Whatever humidifier you decide to purchase, make sure it looks easy to clean. If it is cool mist, check to see if a mineral filter is used and how often you need to replace it (to avoid it becoming a breeding ground for bacteria and mold). Use a hygrometer as well (this can be bought separately or may be included with your device) to make sure you do not overhumidify the room. Too much moisture in the air provides a more favorable environment for mold growth throughout your home.
In general, your basic multivitamin with minerals is sufficient.
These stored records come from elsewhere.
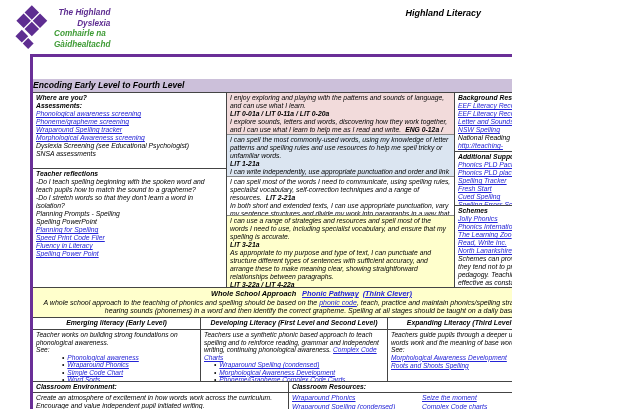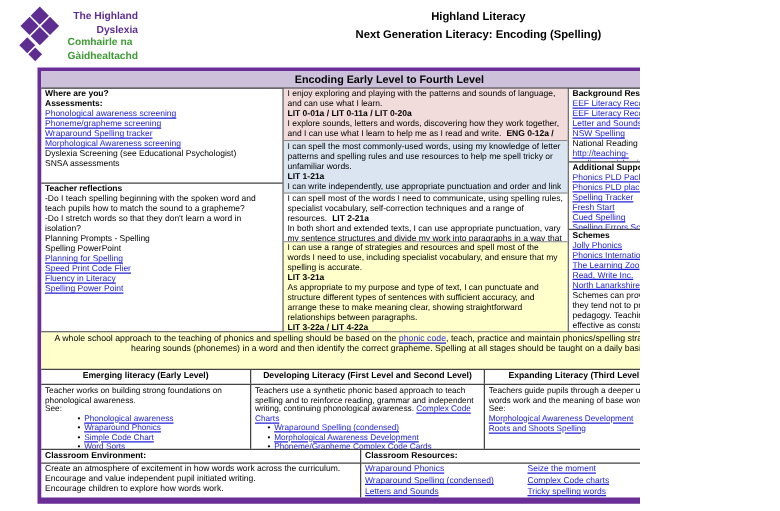--- a/index.html
+++ b/index.html
@@ -4,7 +4,7 @@
 <style>
 *{margin:0;padding:0;box-sizing:border-box;}
 html,body{width:624px;height:409px;background:#fff;font-family:"Liberation Sans",sans-serif;color:#000;}
-.page{width:512px;height:409px;overflow:hidden;position:relative;}
+.page{width:512px;height:409px;overflow:hidden;position:relative;font-style:italic;}
 .lnk{color:#2323d6;text-decoration:underline;cursor:pointer;}
 .txt{color:#000;text-decoration:none;}
 .b{font-weight:bold;}

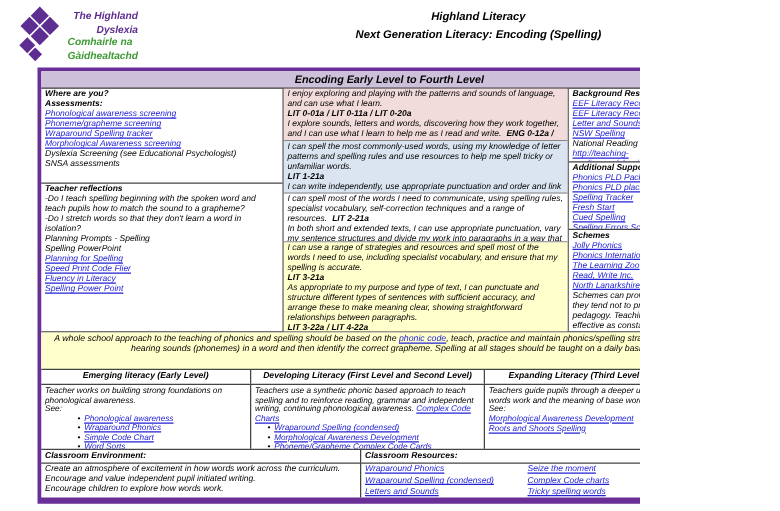--- a/index.html
+++ b/index.html
@@ -14,7 +14,7 @@
 .logo-text{font-size:8.2px;font-weight:bold;line-height:1.3;text-align:right;padding-top:5px;}
 .lp{color:#5E2D91;}
 .lg{color:#3E9B35;text-align:left;}
-.hdr-right{text-align:center;font-size:9px;font-weight:bold;line-height:1.5;padding-top:4px;}
+.hdr-right{text-align:left;font-size:9px;font-weight:bold;line-height:1.5;padding-top:4px;}
 
 .doc{margin-left:30px;width:563px;border:3px solid #6A2F97;border-bottom-width:5px;font-size:6.8px;line-height:1.18;background:#fff;}
 .title-row{background:#CCC0DA;font-weight:bold;font-size:8.6px;text-align:center;border-bottom:1px solid #444;height:14px;padding-top:1px;}

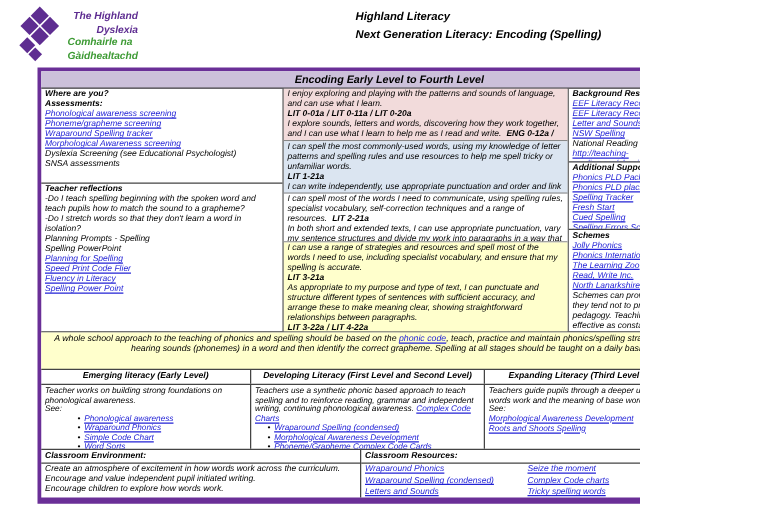--- a/index.html
+++ b/index.html
@@ -89,7 +89,6 @@
     </div>
     <div class="hdr-right">
       <div>Highland Literacy</div>
-      <div>Next Generation Literacy: Encoding (Spelling)</div>
     </div>
   </div>
 

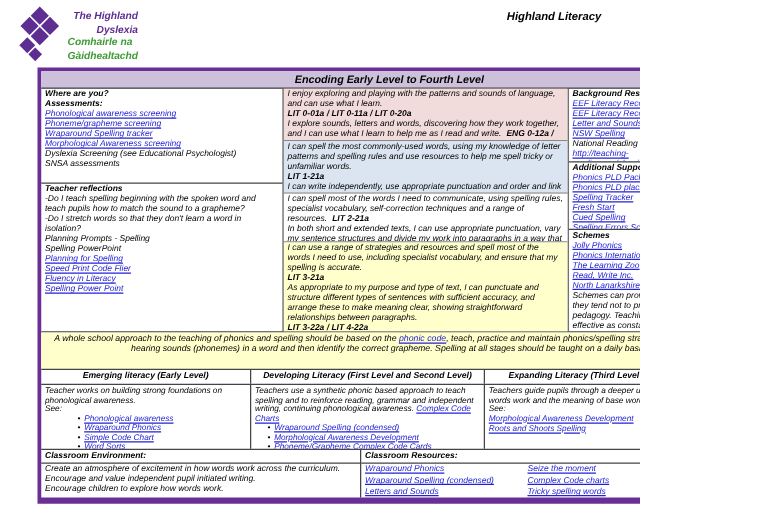--- a/index.html
+++ b/index.html
@@ -17,7 +17,7 @@
 .hdr-right{text-align:left;font-size:9px;font-weight:bold;line-height:1.5;padding-top:4px;}
 
 .doc{margin-left:30px;width:563px;border:3px solid #6A2F97;border-bottom-width:5px;font-size:6.8px;line-height:1.18;background:#fff;}
-.title-row{background:#CCC0DA;font-weight:bold;font-size:8.6px;text-align:center;border-bottom:1px solid #444;height:14px;padding-top:1px;}
+.title-row{background:#CCC0DA;font-weight:bold;font-size:8.6px;border-bottom:1px solid #444;height:14px;padding-top:1px;margin-top:22px;}
 .main-row{display:flex;height:195px;border-bottom:1px solid #444;}
 .cell{padding:1px 3px;overflow:hidden;}
 .colA{width:194px;border-right:1px solid #444;display:flex;flex-direction:column;}

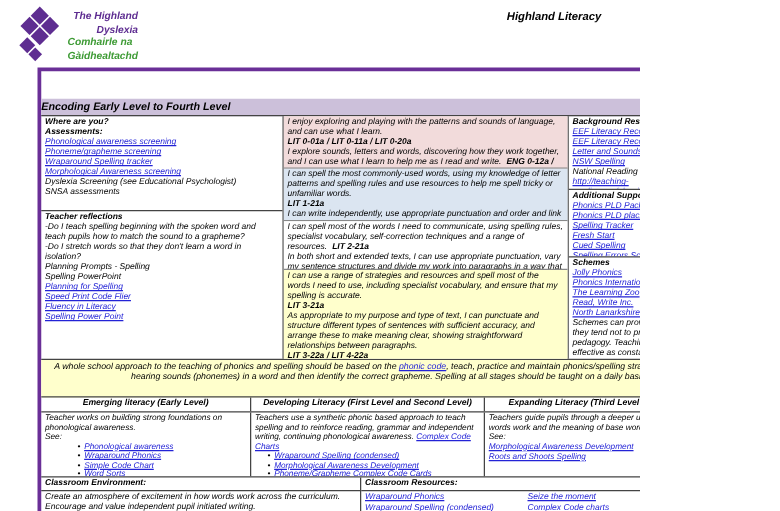--- a/index.html
+++ b/index.html
@@ -196,6 +196,11 @@
 
     <div class="wsa">
       <div>
+        <span class="wsa-hd">Whole School Approach</span>&nbsp;&nbsp;
+        <a class="lnk wsa-hd">Phonic Pathway</a>&nbsp;
+        <a class="lnk wsa-hd">(Think Clever)</a>
+      </div>
+      <div>
         <span>A whole school approach to the teaching of phonics and spelling should be based on the </span><a class="lnk">phonic code</a><span>, teach, practice and maintain phonics/spelling strategies that begin with hearing sounds (phonemes) in a word and then identify the correct grapheme.  Spelling at all stages should be taught on a daily basis.</span>
       </div>
     </div>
Except when specified by your doctor, higher doses of vitamins are very unlikely to improve your health and extra supplements of certain micronutrients may actually be harmful.
The Bottom Line
The next time someone tries to sell you something based on its health claims, think twice. Certainly, don’t buy it as a gift for someone else until you have reviewed its supposed benefits with a health-care professional. You’ll most likely save money in the process.